The British army, for instance, shot dead Brian Robinson, an Orangeman and UVF member, moments after he'd killed an innocent Catholic in Ardoyne in 1989. His coffin was accompanied by members of his lodge, Old Boyne Island Heroes, wearing their collarettes. Until the Parades Commission banned it, a drum with Robinson's image accompanied their march past Ardoyne shops. In Co Londonderry, the Order has published a list of 26 members killed there. Most were killed by republicans. However, one, John Burns, was murdered by the UDA, along with six Catholics, in 1993 in the Rising Sun Bar, Greysteel. Another of the dead Derry Orangemen was Cecil McKnight, a UDA commander shot dead in his home by the IRA in 1991.
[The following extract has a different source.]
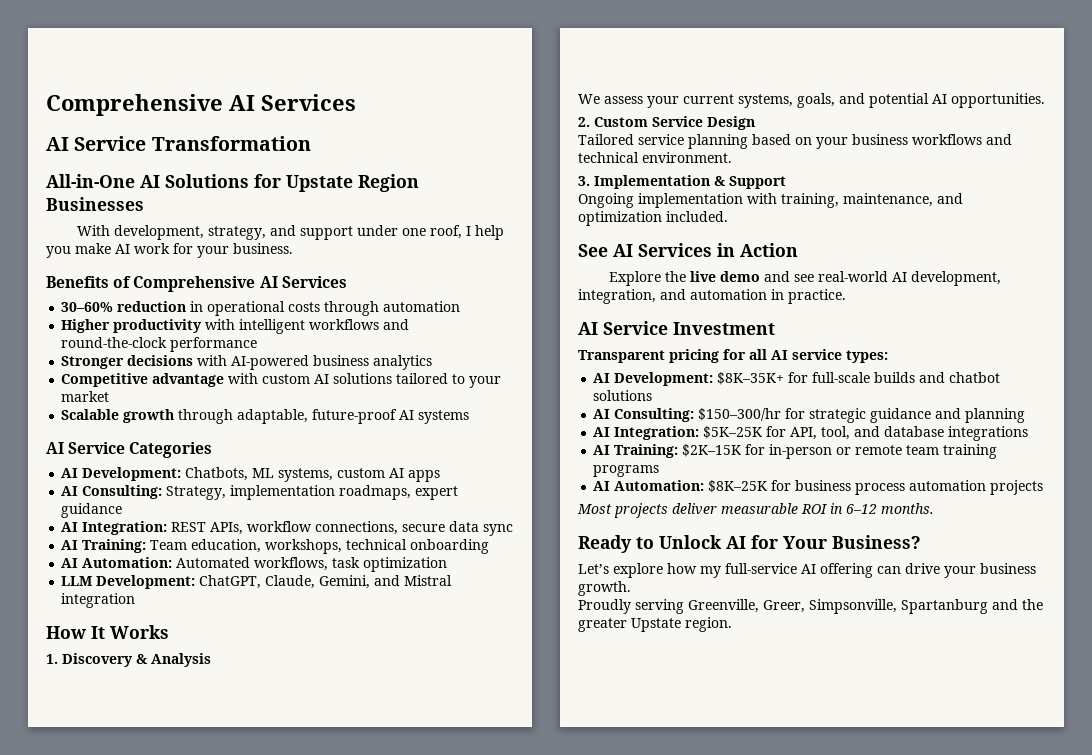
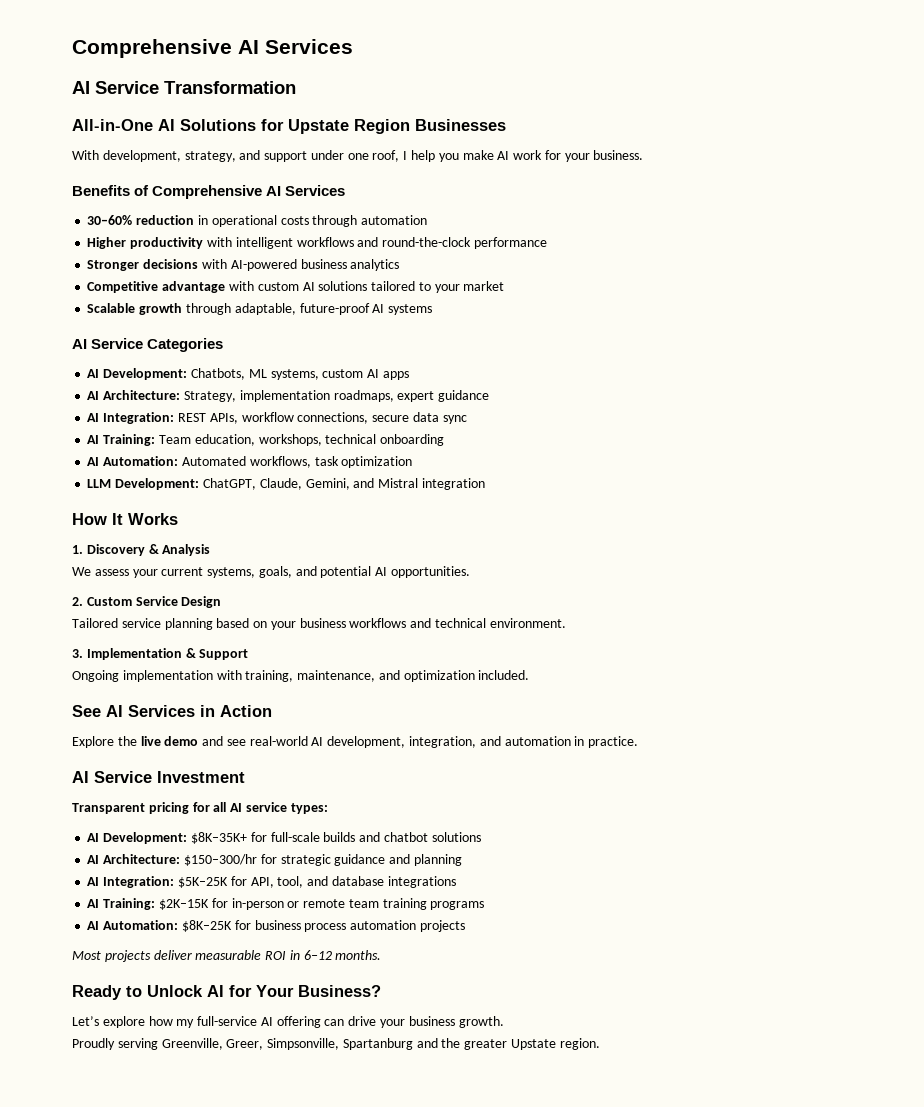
- AI Consulting: Strategy, implementation roadmaps, expert guidance
+ AI Architecture: Strategy, implementation roadmaps, expert guidance
- AI Consulting: $150–300/hr for strategic guidance and planning
+ AI Architecture: $150–300/hr for strategic guidance and planning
No doubt if the names of the full 300 who died are revealed, the picture to emerge won't be entirely black and white. Overall, 1,287 Protestants were killed in the Troubles, most by republicans, but 231 were killed by loyalists and 43 by the security forces. Yet Stevenson makes no mention of wanting apologies from the UDA or, for that matter, from the security forces.
The ban on talking to the GAA is said to be because some clubs are named after dead republicans, but ignores the fact that the PSNI now competes in GAA leagues and some Protestant schools are also taking an interest. Besides, the GAA is the largest sporting body in the province, just as Sinn Féin is the second-largest party. Both are thriving and gaining support among the young. In contrast, the Orange Order has an aging and shrinking support base.
The Order probably still has a generation to go before it becomes a historical oddity. Stevenson could use the time to carve out a new role for it as a cultural and religious body, carrying forward a rich musical and cultural heritage.
Stevenson does need to get out more.
As a Presbyterian elder, he will know the biblical injunction to look to your own prejudices before considering the faults of others, to cast out the beam in your own eye. That is a formula for enlarging your circle of friends – and so is not being too choosy about who you talk to.